**What this task involves**
Filter the entries beneath this task, copying only the lines that hold the word "system".

Stored dataset items:
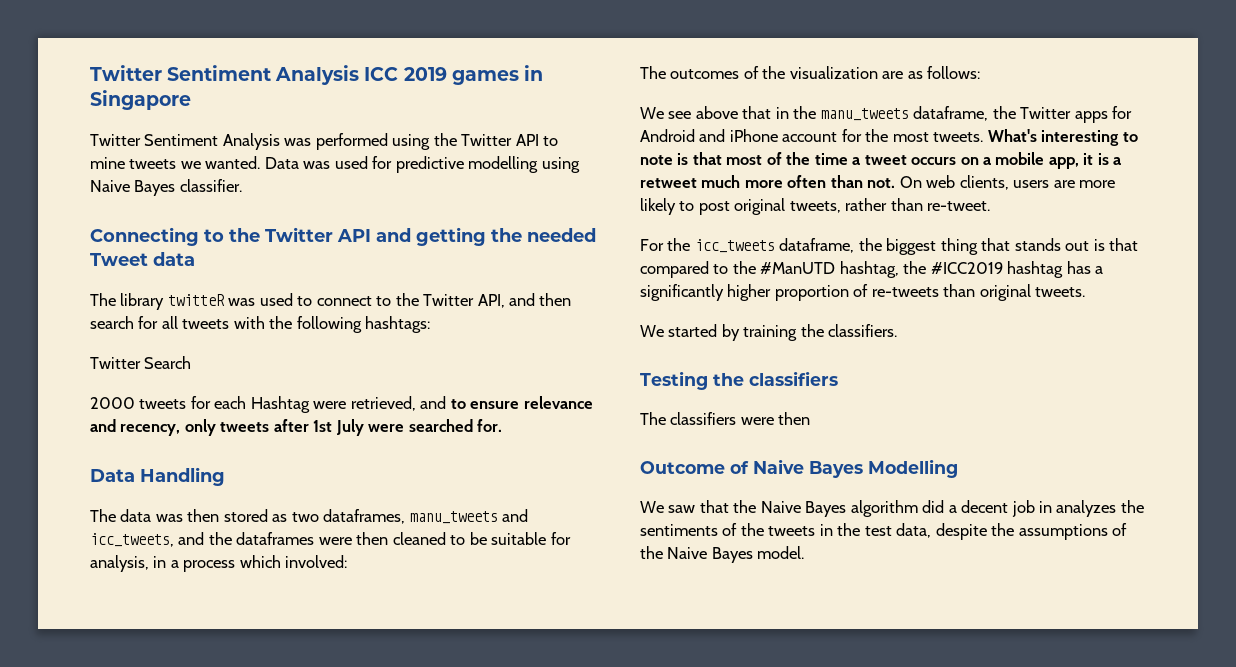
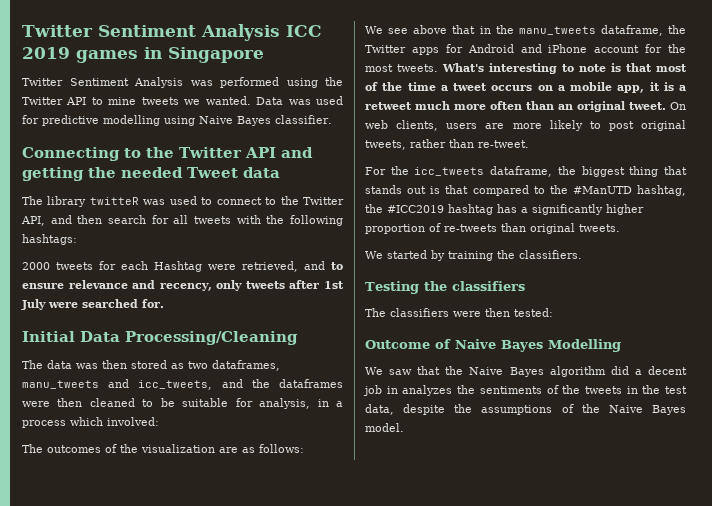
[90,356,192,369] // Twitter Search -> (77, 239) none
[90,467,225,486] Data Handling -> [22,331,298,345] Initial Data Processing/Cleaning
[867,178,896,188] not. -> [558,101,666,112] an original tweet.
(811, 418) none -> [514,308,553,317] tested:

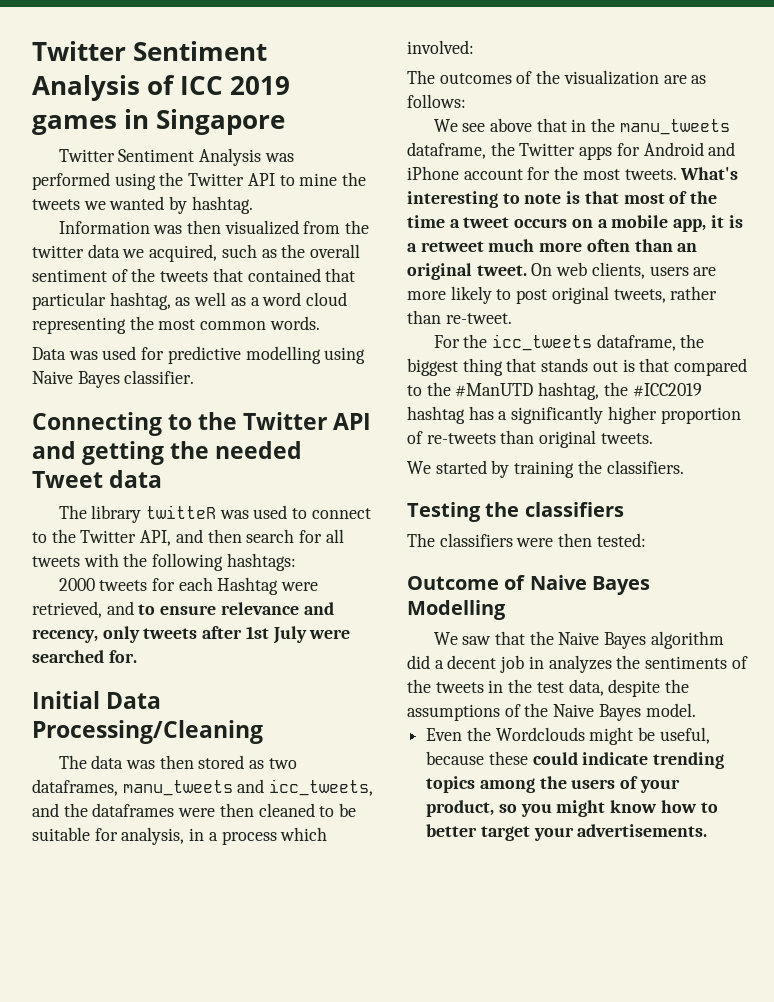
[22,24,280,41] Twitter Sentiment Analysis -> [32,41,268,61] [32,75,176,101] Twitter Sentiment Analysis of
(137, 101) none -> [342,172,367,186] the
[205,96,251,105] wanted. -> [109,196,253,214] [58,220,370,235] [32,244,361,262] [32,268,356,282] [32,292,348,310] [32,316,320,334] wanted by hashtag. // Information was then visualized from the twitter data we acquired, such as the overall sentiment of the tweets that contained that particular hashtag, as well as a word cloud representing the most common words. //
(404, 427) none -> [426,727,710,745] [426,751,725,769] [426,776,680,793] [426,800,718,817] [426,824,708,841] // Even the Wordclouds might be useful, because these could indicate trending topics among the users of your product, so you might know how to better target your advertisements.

==

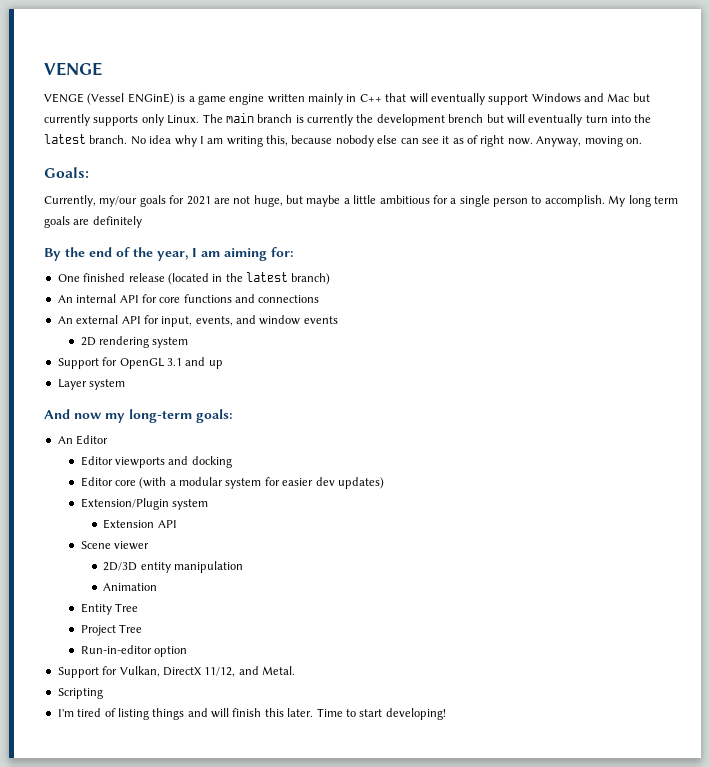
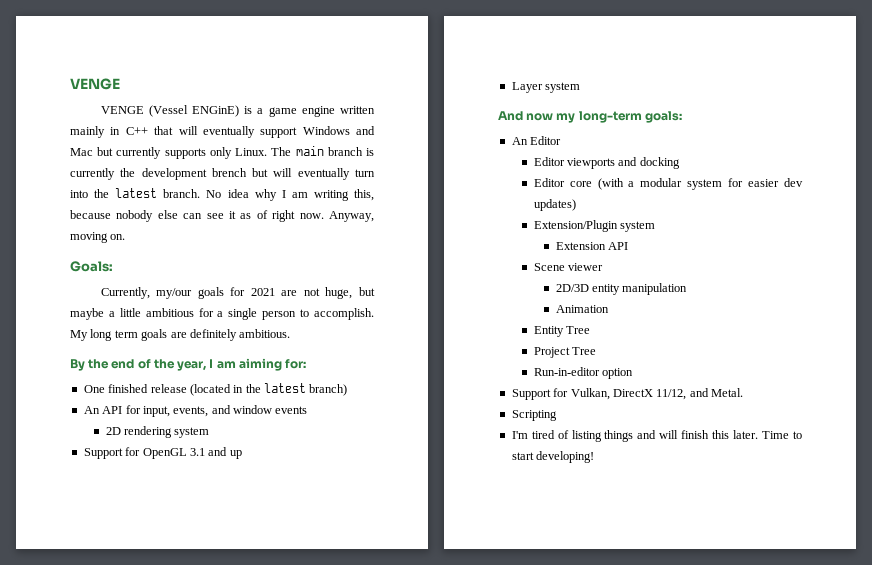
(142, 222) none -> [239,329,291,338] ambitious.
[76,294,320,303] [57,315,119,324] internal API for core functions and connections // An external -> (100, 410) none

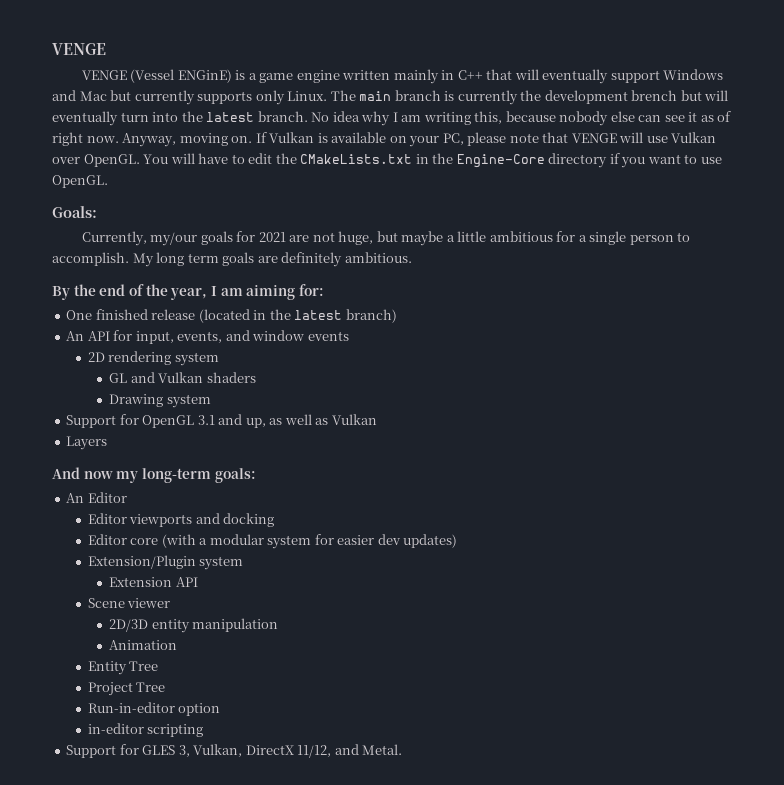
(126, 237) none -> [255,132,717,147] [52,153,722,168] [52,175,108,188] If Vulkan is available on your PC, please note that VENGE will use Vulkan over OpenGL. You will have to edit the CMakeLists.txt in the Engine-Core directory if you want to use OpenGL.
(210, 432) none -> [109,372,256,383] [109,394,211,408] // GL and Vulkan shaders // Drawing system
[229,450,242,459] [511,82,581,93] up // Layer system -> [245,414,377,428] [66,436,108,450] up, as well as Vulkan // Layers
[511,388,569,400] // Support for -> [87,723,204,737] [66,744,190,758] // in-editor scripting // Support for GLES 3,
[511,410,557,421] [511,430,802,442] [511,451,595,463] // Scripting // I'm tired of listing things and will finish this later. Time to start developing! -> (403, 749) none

**Task solution**
(210, 432) none -> [109,372,256,383] [109,394,211,408] // GL and Vulkan shaders // Drawing system
[229,450,242,459] [511,82,581,93] up // Layer system -> [245,414,377,428] [66,436,108,450] up, as well as Vulkan // Layers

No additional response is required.